Omnicom to Cut 4,000 Jobs, Retire FCB, DDB, and MullenLowe

America post Staff
8 Min Read

Cuts are focused on removing duplicate positions and trimming unnecessary management layers, Wren said. While he acknowledged that the layoffs impact “a lot of people’s lives, and we’re terribly sensitive to it,” he described the overall number as “a very low single-digit type of efficiency.”

Wren said affected employees will be notified as quickly as possible heading into December so as “not to leave people in a state of doubt.” Ruhanen said reductions began Oct. 1.

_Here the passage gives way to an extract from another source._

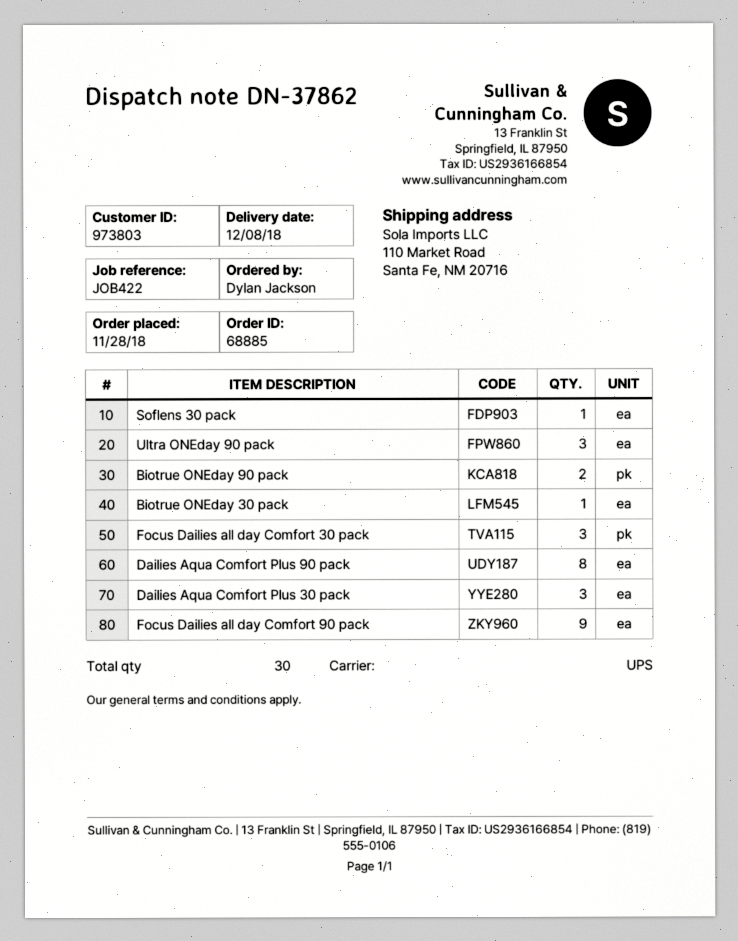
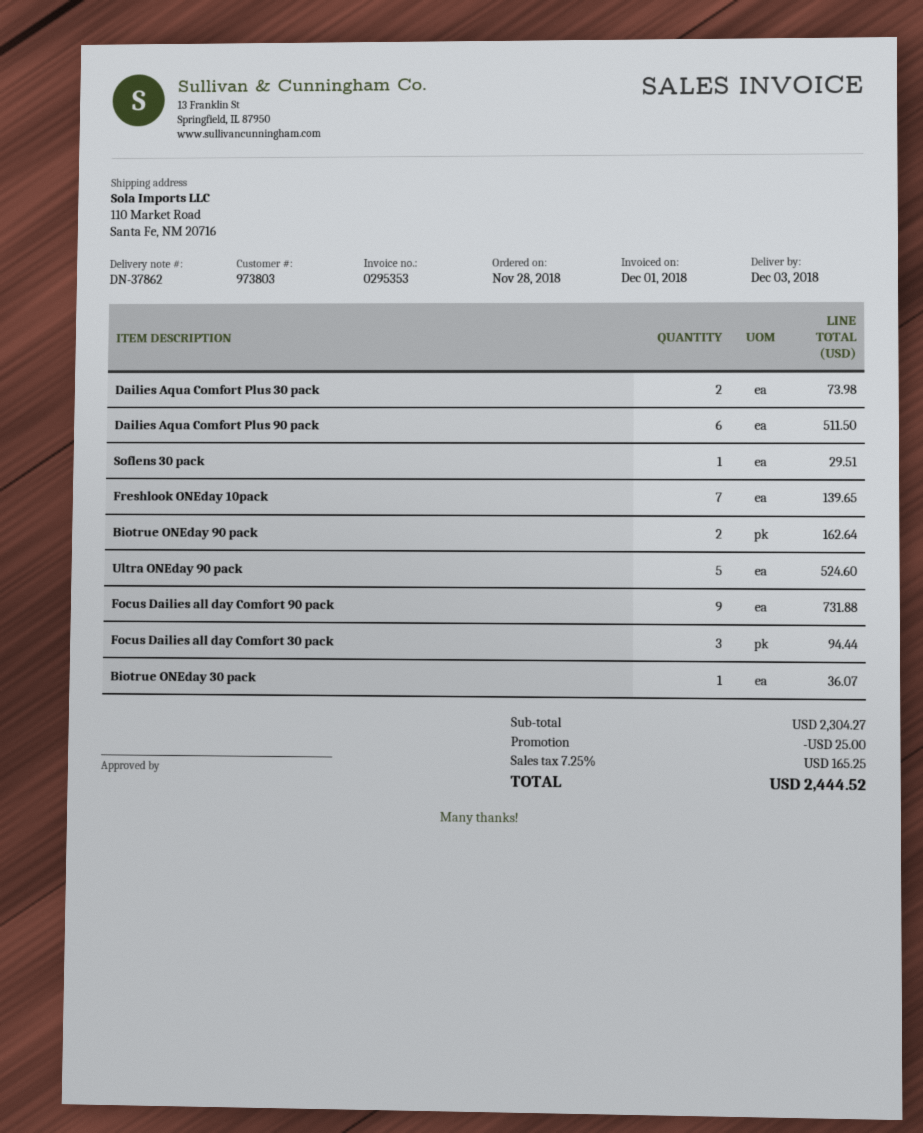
delivery date: 2018-12-08 -> 2018-12-03
Ultra ONEday 90 pack: 3 -> 5
Dailies Aqua Comfort Plus 90 pack: 8 -> 6
Dailies Aqua Comfort Plus 30 pack: 3 -> 2
Freshlook ONEday 10pack: none -> 7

Adamski pushed back on framing the cuts as the defining story of the acquisition. “This is not about eradicating jobs. This is about building a company for the future,” he said.

Creative darlings

Omnicom chose BBDO, TBWA, and McCann as its global creative networks moving forward because of their clear positioning, established client relationships, and broad international footprints, Wren said.

“We’ve made the choice of which culture we want it to be, which brand we want it to be, and which methodology we’re putting our effort behind,” added Ruhanen.

Omnicom is also keeping many of its boutique and specialist agencies under the Omnicom Advertising Collective as well as IPG’s boutique creative agencies intact, including The Martin Agency, Goodby Silverstein & Partners, Lucky Generals, Zimmerman, Mercury, GMR, Carmichael Lynch, GSD&M, Grabarz & Partners, Antoni, Lola, Africa, and Merkley & Partners.

Specialist agencies such as Alma (which was part of the DDB network), Dieste, TMA, Agency 720, and Platinum Rye Entertainment will also remain intact.

180 Global, Bright Red Agency, Dark Horses, and Serina Coyne will be sunset, and Campbell Ewald will fold into McCann.